The Mask (1961 film)
|The Mask (aka Eyes of Hell)|
|Directed by||Julian Roffman|
|Produced by||Julian Roffman
|Written by||Franklin Delessert
|Music by||Louis Applebaum|
|Cinematography||Herbert S. Alpert|
|Edited by||Stephen Timar|
|Distributed by||Warner Bros.|
|Release date(s)||November 1, 1961 (U.S.)|
|Running time||83 min.|
The Mask (re-released as Eyes of Hell) is a 1961 Canadian horror film produced in 3-D by Warner Bros. It was directed by Julian Roffman, and stars Paul Stevens, Claudette Nevins, and Bill Walker. It was shot in Toronto, Ontario and is the first Canadian horror film.
The story concerns a psychiatrist, Dr. Allen Barnes (Stevens), who obtains a mysterious ancient tribal mask. Whenever he puts on the mask, Barnes experiences dream-like visions which become increasingly disturbing and violent. The visions begin to alter Barnes' personality, and eventually drive him insane.
"Put the mask on, NOW!"
The Mask is notable chiefly for its surreal use of 3-D cinematography.
Most of the story is presented in conventional black-and-white. However, whenever Dr. Barnes is about to put on the mask, Barnes' voice (heavily processed with reverb) urges the viewer, "Put the mask on, NOW!" This was the cue for theatergoers to put on the red/green 3-D glasses (shaped like masks) which they were given upon entering the theater.
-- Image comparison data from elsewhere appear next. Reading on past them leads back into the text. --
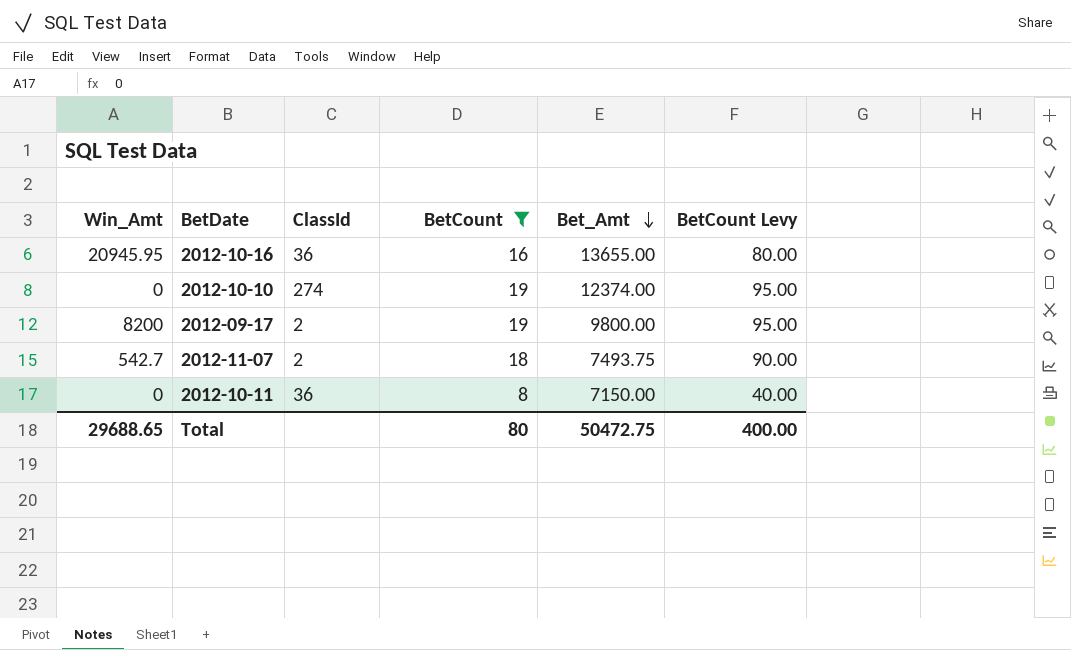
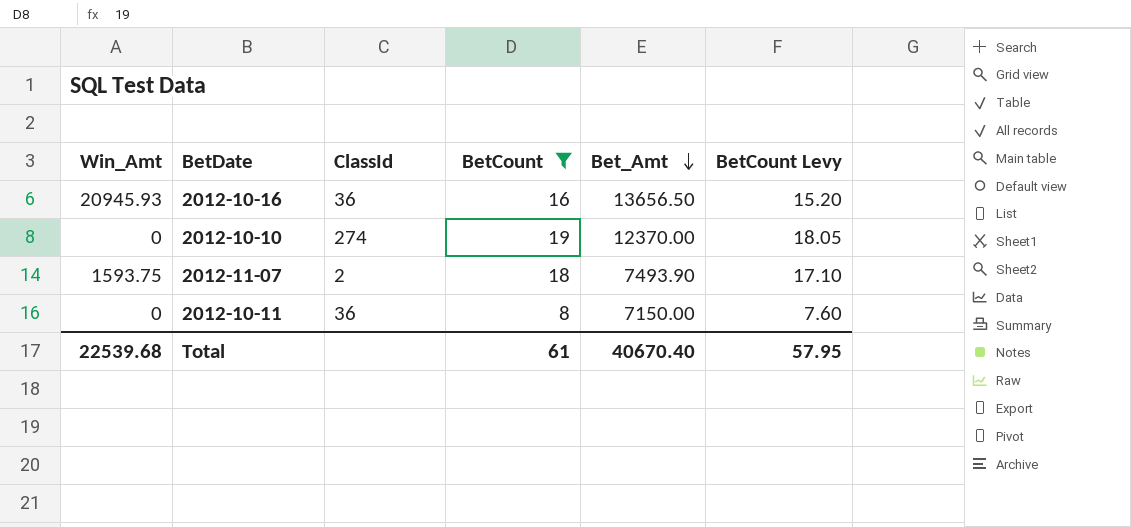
column BetCount Levy | formula: [BetCount] * 5 -> [BetCount] * 0.95
row 2012-09-17: 8200 | 2 | 19 | 9800.00 | 95.00 -> none
2012-10-16 | Win_Amt: 20945.95 -> 20945.93
2012-10-16 | Bet_Amt: 13655.00 -> 13656.50
2012-10-10 | Bet_Amt: 12374.00 -> 12370.00
2012-11-07 | Win_Amt: 542.7 -> 1593.75
2012-11-07 | Bet_Amt: 7493.75 -> 7493.90
Total | Win_Amt: 29688.65 -> 22539.68
Total | BetCount: 80 -> 61
Total | Bet_Amt: 50472.75 -> 40670.40
Total | BetCount Levy: 400.00 -> 57.95

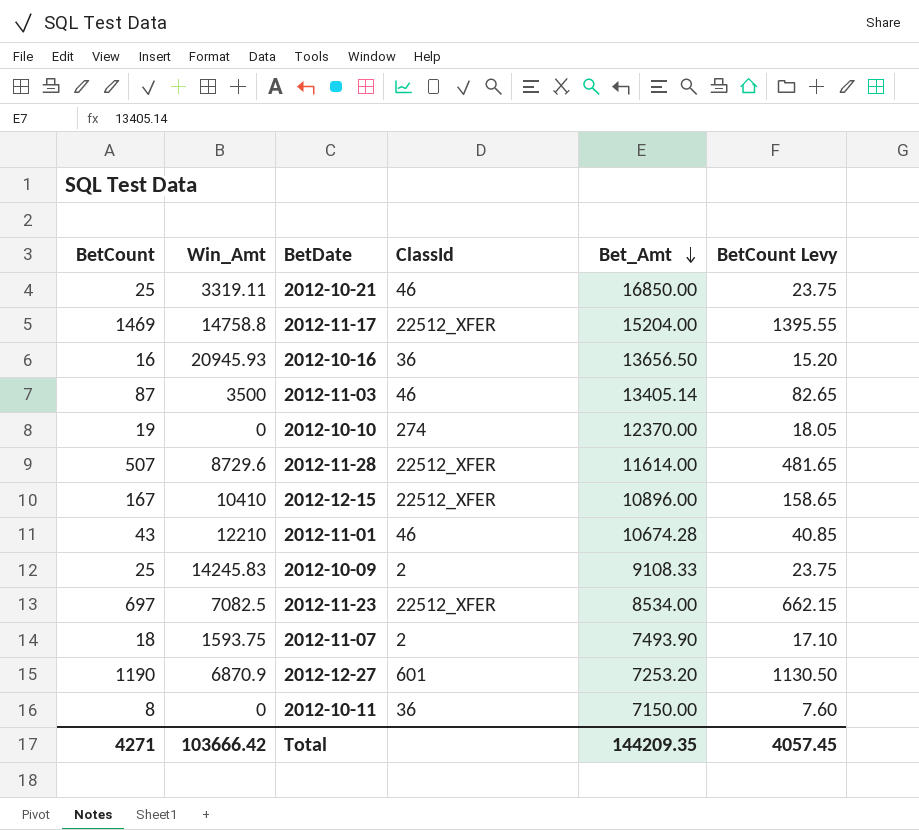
filter: BetCount <= 19 -> none
column BetCount | position: 4 -> 1
Total | BetCount: 61 -> 4271
Total | Win_Amt: 22539.68 -> 103666.42
Total | Bet_Amt: 40670.40 -> 144209.35
Total | BetCount Levy: 57.95 -> 4057.45

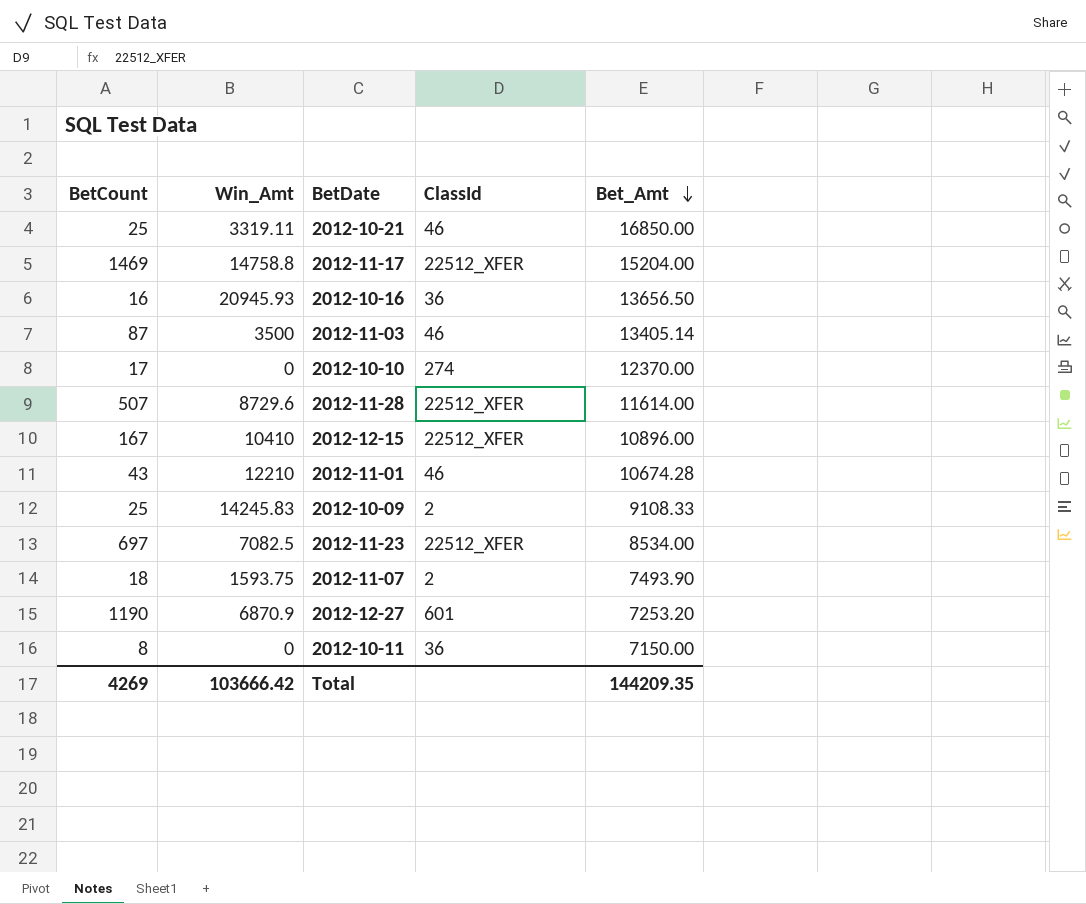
column BetCount Levy | formula: [BetCount] * 0.95 -> none
2012-10-10 | BetCount: 19 -> 17
Total | BetCount: 4271 -> 4269

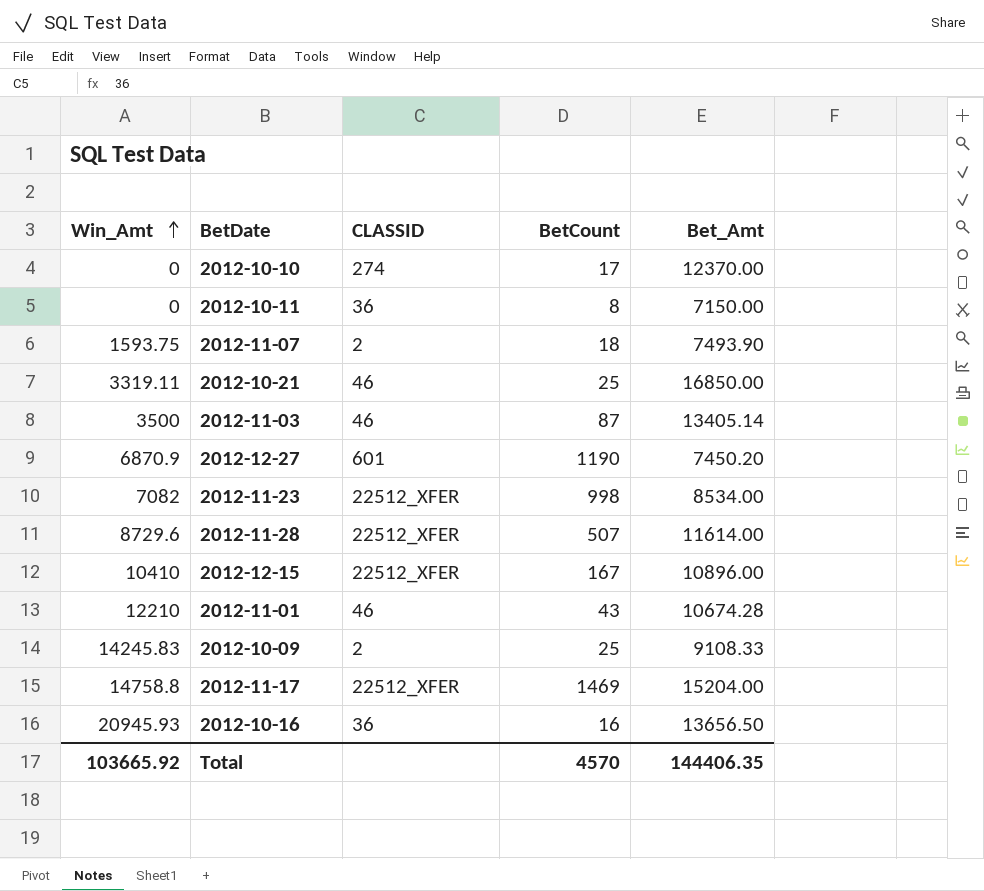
row order: Bet_Amt descending -> Win_Amt ascending
column name: ClassId -> CLASSID
column BetCount | position: 1 -> 4
2012-12-27 | Bet_Amt: 7253.20 -> 7450.20
2012-11-23 | Win_Amt: 7082.5 -> 7082
2012-11-23 | BetCount: 697 -> 998
Total | Win_Amt: 103666.42 -> 103665.92
Total | BetCount: 4269 -> 4570
Total | Bet_Amt: 144209.35 -> 144406.35

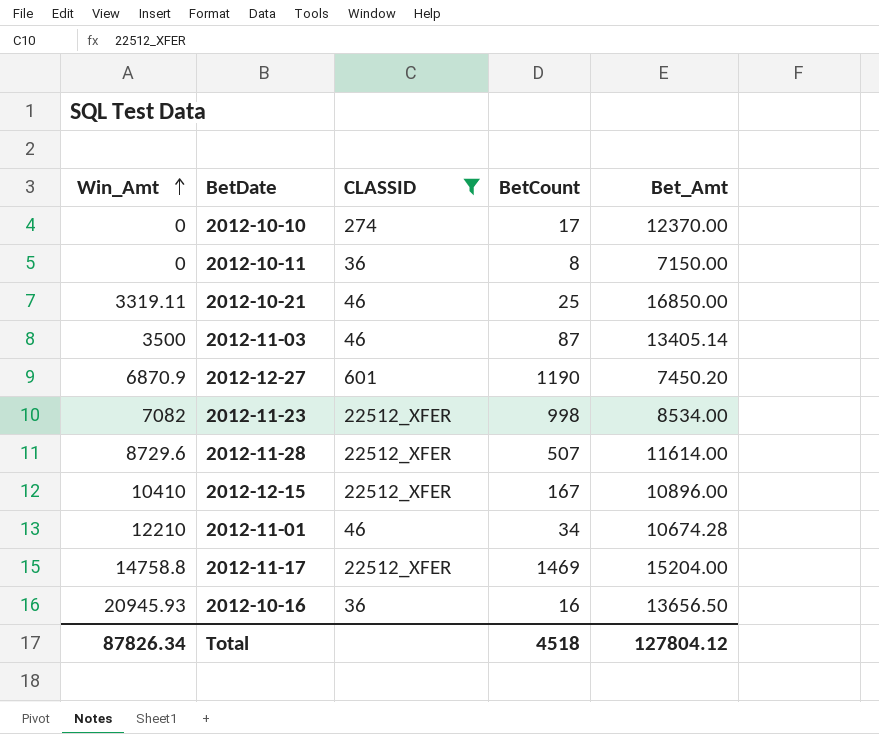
filter: none -> CLASSID != 2
2012-11-01 | BetCount: 43 -> 34
Total | Win_Amt: 103665.92 -> 87826.34
Total | BetCount: 4570 -> 4518
Total | Bet_Amt: 144406.35 -> 127804.12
The terrifying visions experienced by Dr. Barnes were then presented in anaglyphic 3-D.
The 3-D sequences, four in all, last only a few minutes each. They were designed by montage expert Slavko Vorkapich, and feature an array of distinctively psychedelic visuals, some of which are mildly gruesome. A crude electronic music score (billed as "Electro Magic Sound" in publicity materials) enhances the strangeness of the 3-D scenes.
The 3-D effects in The Mask come across unusually well when shown on television, making it one of the better examples of anaglyphic 3-D video available.
The Mask was frequently exhibited in 3-D on US broadcast and cable TV in the 1980s. It has also been issued in 3-D on both VHS and LaserDisc home video formats. In 2008, it was released on DVD by Cheezy Flicks Ent.